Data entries
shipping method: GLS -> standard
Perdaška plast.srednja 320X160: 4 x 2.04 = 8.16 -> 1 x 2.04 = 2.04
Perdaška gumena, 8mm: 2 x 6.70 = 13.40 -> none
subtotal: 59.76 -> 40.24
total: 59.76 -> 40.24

...

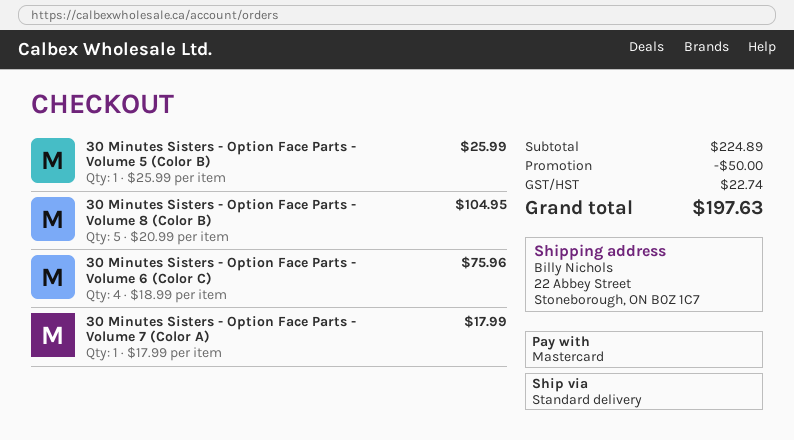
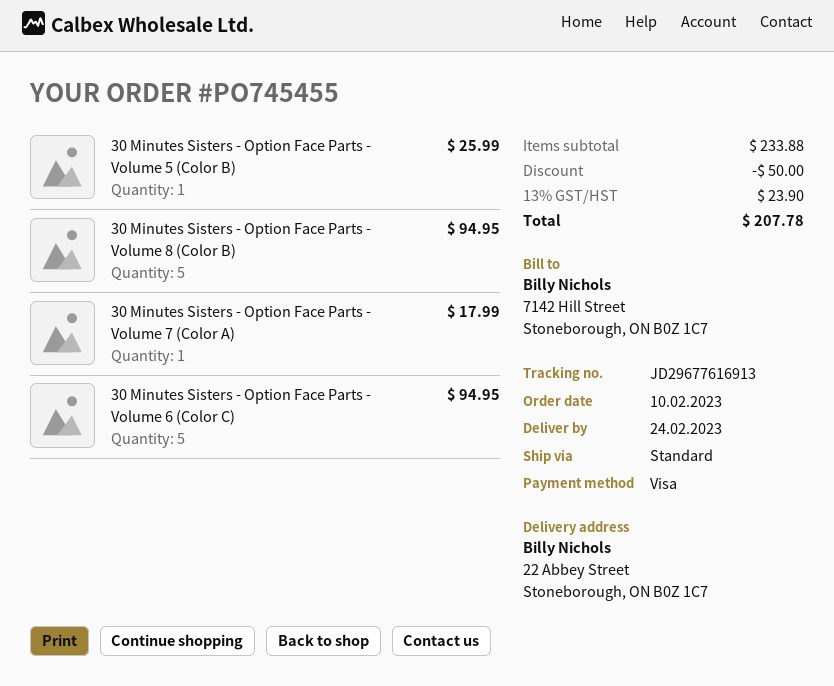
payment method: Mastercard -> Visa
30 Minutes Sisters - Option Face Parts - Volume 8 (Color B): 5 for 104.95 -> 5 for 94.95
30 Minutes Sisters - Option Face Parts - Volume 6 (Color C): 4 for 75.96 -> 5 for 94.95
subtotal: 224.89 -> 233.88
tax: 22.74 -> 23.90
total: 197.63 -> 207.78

*Exercise directions*.
Tally each line in the data that holds the word "Minutes"; write only the total.

*Solved exercise*.
2